- Born: 4 March 1985 (age 40) Osaka Prefecture, Japan
- Other names: Yumi Konan (former stage name); Konyan (nickname);
- Occupations: Gravure idol; television personality; singer; race queen;
- Years active: 2001–
- Known for: Former SDN48 member
- Modeling information
- Height: 162 cm (5 ft 4 in) (2007)
- Agency: One Eight Promotion

= Konan (singer) =

Japanese singer

Konan (stylised as KONAN; born 4 March 1985) is a Japanese singer, tarento, and gravure idol. She is a former member of the female idol group SDN48 and is nicknamed Konyan (こにゃん).

Born in Ikuno-ku, Osaka, she is the youngest of three sisters. She is represented by One Eight Promotion. Konan was also a member of the former idol dance unit Soul Tiger and previously worked as a race queen. Her former stage name was Yumi Konan (虎南 有美, Konan Yumi).

==Biography==
From 2001 to 2002, she was the lead vocalist of the four-member dance unit Soul Tiger, which originated from the television program Batoraku (Kansai Telecasting Corporation). The other members were Yumika Yoshii, Yuko Ishida, and Yuka Konan.

At the time, Yuka Konan's stage name closely resembled hers, so the program introduced Yuka as "Yumi Konan's cousin." However, this was solely for entertainment purposes, and their supposed familial relationship was never mentioned again after the program ended.

She graduated from the program Choito Muscat and its unit, Ebisu Muscats, on the broadcast aired on 7 July 2010. Unlike the usual fade-out departures of most members, a formal graduation ceremony was held during the show. During the ceremony, her own comments were shared, along with a "letter" from fellow Muscats member Rio.

On 10 July, three days after the broadcast, she made a surprise appearance at Ebisu Muscats First Concert Ebisu Muscats Satsujin Jiken – Utatte Odotte Korosa rete and officially announced her graduation from the group in front of fans.

She received a 7up! award at the National Schoolgirl High School Uniform Collection 2001, sponsored by Shueisha.

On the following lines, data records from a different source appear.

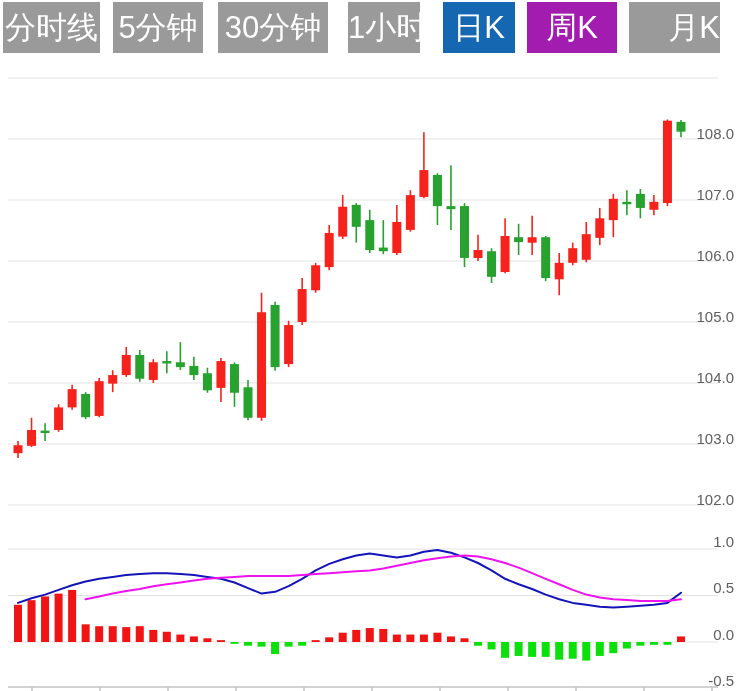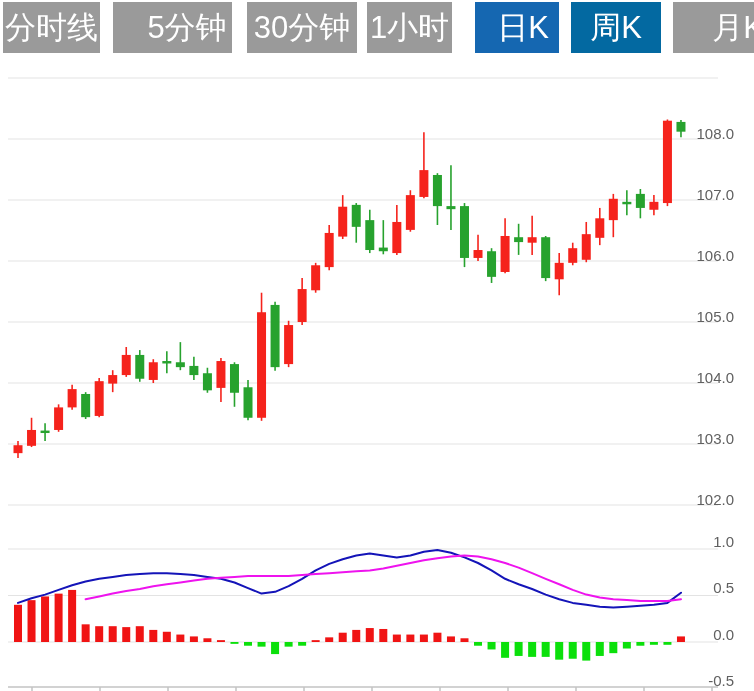"5分钟" .tab:nth-child(2) { padding-left: 29px -> none }
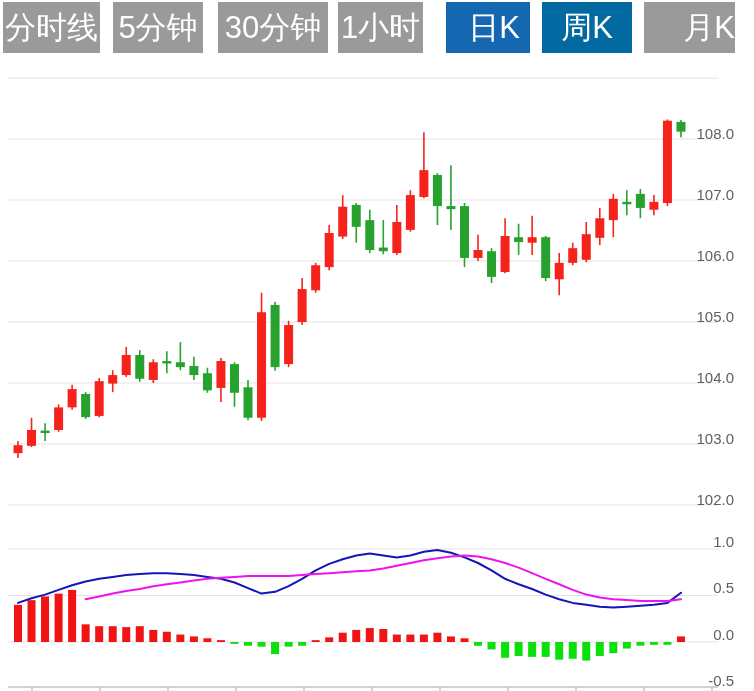"1小时" .tab:nth-child(4) { margin-left: 10px -> 20px; width: 85px -> 72px }
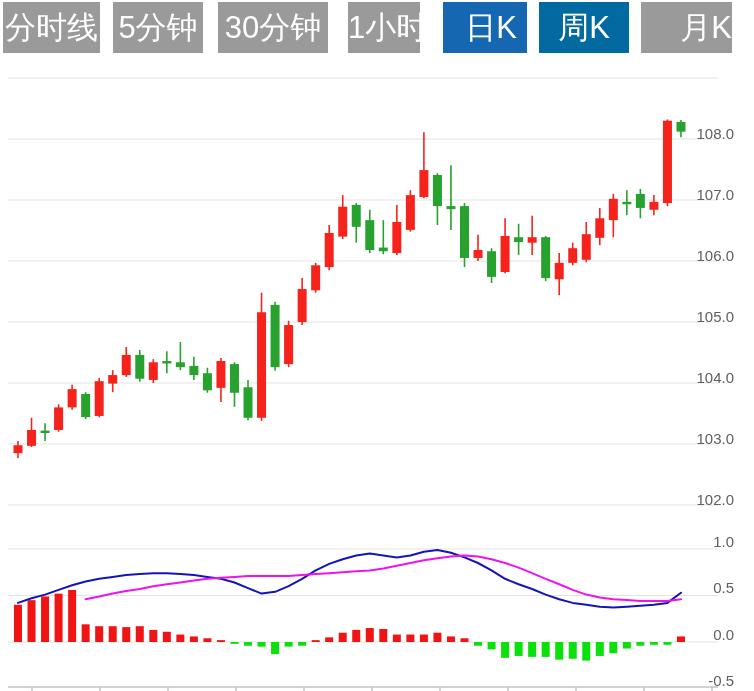"日K" .tab:nth-child(5) { padding-left: 12px -> none }
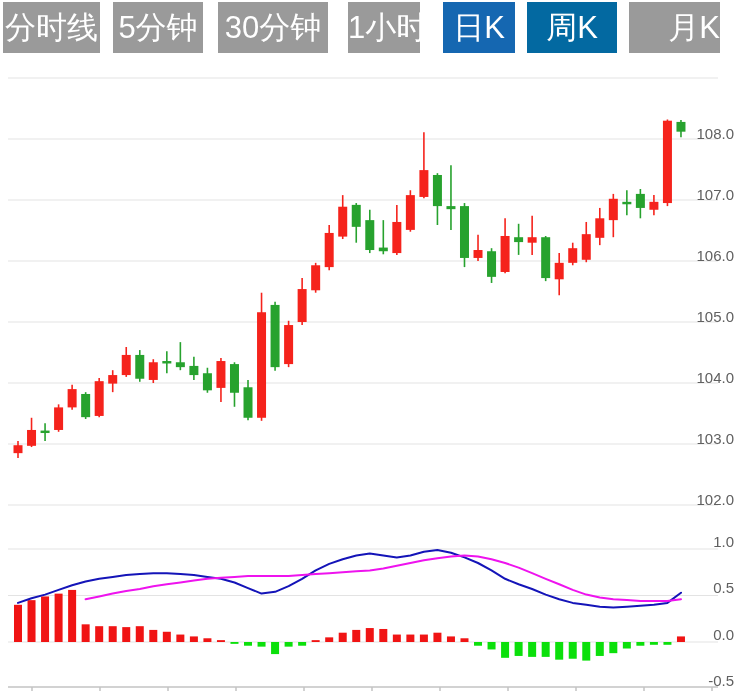"周K" div.tab { background: #0369a1 -> #a21caf }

She participated alongside Erika Sawajiri, Nao Nagasawa, and others.

In 2005, she transferred to One Eight Promotion.

In the same year, she joined the Super GT Mach Queens alongside Haruna Amatsubo, Tomoe Takeuchi, and Yuki Yanai.

Also in the same year, she joined the women's entertainer futsal team Nanzaku YJ Shooters (now South Games Shooters) and competed in the Sphere League. She wore the number 10 jersey and played as a pivo (FW) or ara (MF), known for her sharp plays from the right side.

In 2006, she served as the Super GT Houzan's Cosmos Circuit Lady.

In 2007, she became a member of the gravure idol unit Venus alongside Yumi Ando, Ami Tsubaki, and Airi Nagasaku.

That same year, she was selected by representatives from Jinro, Mandom, and Weekly Playboy (Shueisha) at ABC Venus Battle 2007 – Famous Company Image Girl Selection Meeting (Asahi Broadcasting Corporation). She was then appointed to represent Weekly Playboy in its promotional activities.

In 2008, she became a regular cast member on the TV Tokyo variety show Onegai! Muscat and a regular performer with the Ebisu Muscats.

She joined SDN48 as a second-generation member on 15 May 2010. Along with this, she graduated from Ebisu Muscats on Choito Muscat!.

On 9 September 2010, the TV Asahi program Suppon no Onna-tachi announced the twelve selected members chosen to sing SDN48's debut songs. She ranked fourth in the final selection, making her the top-ranking second-generation member.

She graduated from SDN48 during the SDN48 concert "Next Encore" at NHK Hall on 31 March 2012.

==Personal life==
Konan's qualifications include Kanji kentei Level 2 and a 7 in ink brushing penmanship. There are various opinions on the origins of her name, but she herself explained that it comes from adding "Ko" (虎, Tiger) from the Hanshin Tigers, which represents her hometown of Osaka, and "Nan" (南, South) because she was born in the southern part of Osaka Prefecture.

In Onegai! Muscat and Onedari!! Muscat, she had the catchphrase "One wolf in Naniwa." This became part of her character, which was portrayed as bullish, using a Kansai dialect, and being a Hanshin Tigers fan. In a segment of the same program, when Sola Aoi jokingly asked, "Is it good with a gorilla character?" the nickname "gorilla" was established both within the program and outside of it. However, Konan herself later stated, "I can't do a gorilla character because I am doing gravure."

Rika Kawamura, who co-starred with her in Onegai! Muscat and Onedari!! Muscat, is her best friend.